Depois de um curso deste género, acontece com frequência aos novos “doutores” da Bíblia estar na missa e escutar uma homilia sobre, imaginemos, a maravilha do nascimento de Jesus na gruta de Belém, e darem consigo a pensar: “Eu sei muito mais do que o sacerdote sobre a verdade dos factos, pois eu sei, e ele não, que tudo isto é simbólico.” De repente, quem frequentou um curso assim descobre-se mais sábio que todos os santos ao longo de dois mil anos de História, e sorri complacentemente perante tanta ignorância. Tal soberba é o princípio da falta de fé. Pois quem sou eu, quem é cada um de nós, para achar que sabe mais do que os outros, e especialmente que sabe mais do que a Igreja? Onde está a verdadeira sabedoria? Também os demónios sabiam quem Jesus era. Segundo o evangelho de Marcos, os demónios estavam mais informados sobre a Bíblia do que os homens:
Que queres de nós, Jesus Nazareno? Vieste para nos destruir? Sei quem tu és, o Santo e Deus! (Mc 1, 24)
E os fariseus e os escribas eram mais versados nas Escrituras que o povo humilde que seguia Jesus…
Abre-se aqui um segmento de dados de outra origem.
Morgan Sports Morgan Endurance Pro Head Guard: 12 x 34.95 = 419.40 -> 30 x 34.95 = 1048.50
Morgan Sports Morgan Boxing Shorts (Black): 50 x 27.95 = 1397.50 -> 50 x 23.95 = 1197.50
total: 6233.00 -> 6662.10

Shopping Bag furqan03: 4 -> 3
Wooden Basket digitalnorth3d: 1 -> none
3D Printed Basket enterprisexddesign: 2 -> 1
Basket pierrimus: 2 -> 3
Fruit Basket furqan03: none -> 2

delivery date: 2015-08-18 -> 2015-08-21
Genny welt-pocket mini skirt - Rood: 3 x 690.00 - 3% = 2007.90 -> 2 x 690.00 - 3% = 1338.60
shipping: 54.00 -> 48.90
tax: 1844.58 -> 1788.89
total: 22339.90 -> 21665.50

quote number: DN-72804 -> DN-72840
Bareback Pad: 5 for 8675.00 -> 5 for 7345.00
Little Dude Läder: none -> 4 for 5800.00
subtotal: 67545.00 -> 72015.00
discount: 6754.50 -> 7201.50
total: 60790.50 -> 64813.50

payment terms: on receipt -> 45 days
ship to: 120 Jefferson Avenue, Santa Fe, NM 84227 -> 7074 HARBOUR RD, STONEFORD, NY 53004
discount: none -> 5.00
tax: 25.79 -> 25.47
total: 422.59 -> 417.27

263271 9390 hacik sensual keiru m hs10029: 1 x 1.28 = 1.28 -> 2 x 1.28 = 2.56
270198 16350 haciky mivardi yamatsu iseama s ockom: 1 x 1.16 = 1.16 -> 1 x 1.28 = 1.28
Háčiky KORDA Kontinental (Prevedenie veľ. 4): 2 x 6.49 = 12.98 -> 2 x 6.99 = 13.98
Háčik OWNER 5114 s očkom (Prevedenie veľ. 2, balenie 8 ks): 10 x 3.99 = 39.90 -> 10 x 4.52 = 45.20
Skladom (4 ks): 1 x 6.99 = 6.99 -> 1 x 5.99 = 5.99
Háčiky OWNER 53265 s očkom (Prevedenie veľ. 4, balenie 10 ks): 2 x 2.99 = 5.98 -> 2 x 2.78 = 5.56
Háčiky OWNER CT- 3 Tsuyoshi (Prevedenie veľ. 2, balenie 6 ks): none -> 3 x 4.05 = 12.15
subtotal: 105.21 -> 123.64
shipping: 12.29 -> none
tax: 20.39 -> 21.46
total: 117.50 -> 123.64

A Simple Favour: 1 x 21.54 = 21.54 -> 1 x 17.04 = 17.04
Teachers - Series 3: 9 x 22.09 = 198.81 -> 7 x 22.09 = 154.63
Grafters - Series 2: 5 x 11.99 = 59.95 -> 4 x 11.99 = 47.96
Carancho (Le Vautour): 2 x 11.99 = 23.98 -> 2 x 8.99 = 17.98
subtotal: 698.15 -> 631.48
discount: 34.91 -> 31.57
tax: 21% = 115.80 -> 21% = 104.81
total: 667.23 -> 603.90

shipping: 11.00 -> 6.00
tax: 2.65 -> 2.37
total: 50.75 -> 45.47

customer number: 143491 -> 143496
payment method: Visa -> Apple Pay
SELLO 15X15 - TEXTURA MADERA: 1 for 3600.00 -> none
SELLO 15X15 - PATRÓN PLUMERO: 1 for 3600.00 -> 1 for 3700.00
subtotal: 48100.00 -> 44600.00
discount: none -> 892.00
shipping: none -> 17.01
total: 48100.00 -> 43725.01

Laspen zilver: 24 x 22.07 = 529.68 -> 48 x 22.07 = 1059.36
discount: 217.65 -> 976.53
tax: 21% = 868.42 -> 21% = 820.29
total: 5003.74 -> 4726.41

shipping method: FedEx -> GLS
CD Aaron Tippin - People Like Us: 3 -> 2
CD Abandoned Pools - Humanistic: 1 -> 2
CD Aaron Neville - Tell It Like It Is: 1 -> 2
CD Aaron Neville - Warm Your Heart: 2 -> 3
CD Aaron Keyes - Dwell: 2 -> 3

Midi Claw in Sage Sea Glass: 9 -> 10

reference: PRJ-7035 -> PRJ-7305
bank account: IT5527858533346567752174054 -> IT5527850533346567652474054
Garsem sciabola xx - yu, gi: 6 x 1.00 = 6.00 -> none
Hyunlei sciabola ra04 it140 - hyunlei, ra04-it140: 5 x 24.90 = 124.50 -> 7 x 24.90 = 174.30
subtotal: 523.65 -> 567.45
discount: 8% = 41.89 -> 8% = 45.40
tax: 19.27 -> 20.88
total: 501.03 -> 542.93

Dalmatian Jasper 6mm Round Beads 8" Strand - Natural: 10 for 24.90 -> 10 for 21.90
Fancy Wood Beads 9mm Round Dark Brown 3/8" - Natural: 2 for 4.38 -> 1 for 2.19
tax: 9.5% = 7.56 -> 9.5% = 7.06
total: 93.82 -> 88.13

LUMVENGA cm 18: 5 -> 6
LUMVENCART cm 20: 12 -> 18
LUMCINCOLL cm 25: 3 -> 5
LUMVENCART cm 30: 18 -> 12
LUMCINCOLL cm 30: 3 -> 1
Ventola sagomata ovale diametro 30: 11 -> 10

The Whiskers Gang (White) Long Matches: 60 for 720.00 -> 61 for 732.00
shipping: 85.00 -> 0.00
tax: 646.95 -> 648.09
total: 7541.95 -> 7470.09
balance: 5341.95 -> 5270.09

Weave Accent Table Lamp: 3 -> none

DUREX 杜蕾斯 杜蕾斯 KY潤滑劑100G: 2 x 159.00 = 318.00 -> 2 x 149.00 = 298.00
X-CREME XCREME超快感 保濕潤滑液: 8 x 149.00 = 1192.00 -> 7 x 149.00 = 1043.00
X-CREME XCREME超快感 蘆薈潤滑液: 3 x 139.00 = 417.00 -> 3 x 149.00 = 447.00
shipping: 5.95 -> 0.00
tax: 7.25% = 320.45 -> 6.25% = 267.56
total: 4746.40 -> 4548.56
Todos nós, batizados, recebemos gratuitamente o dom da fé no nosso batismo. Deus plantou em nós uma semente minúscula e pediu aos nossos pais e padrinhos que a regassem com jeitinho para ela dar fruto. Porque não houve quem regasse, a semente de muitos cristãos secou e quase morreu. Mas continua lá, e Deus, que fez ressuscitar os mortos, tem poder suficiente para a insuflar novamente com o sopro da vida. A fé é sempre, sempre um dom.
Conheço pessoas que chegaram à fé pela razão. Discutindo, discordando, questionando, estudando, foram encontrando as razões para todos os artigos do nosso Credo. E depois de encontrar essas razões, deixaram o vento divino soprar sobre a sementinha adormecida e acreditaram.
Porque viste, acreditaste. (Jo 20, 29)
O meu percurso e o de tantos outros católicos foi precisamente o oposto: desde pequenina que me acostumei a aceitar o que a Igreja me propunha, sem questionar. É para ir à missa aos domingos? É para rezar o Terço todos os dias? É para ajoelhar na consagração? É para ser virgem até casar? Não devemos usar contracetivos? Devemos batizar as crianças logo que nascem? Vamos a isso!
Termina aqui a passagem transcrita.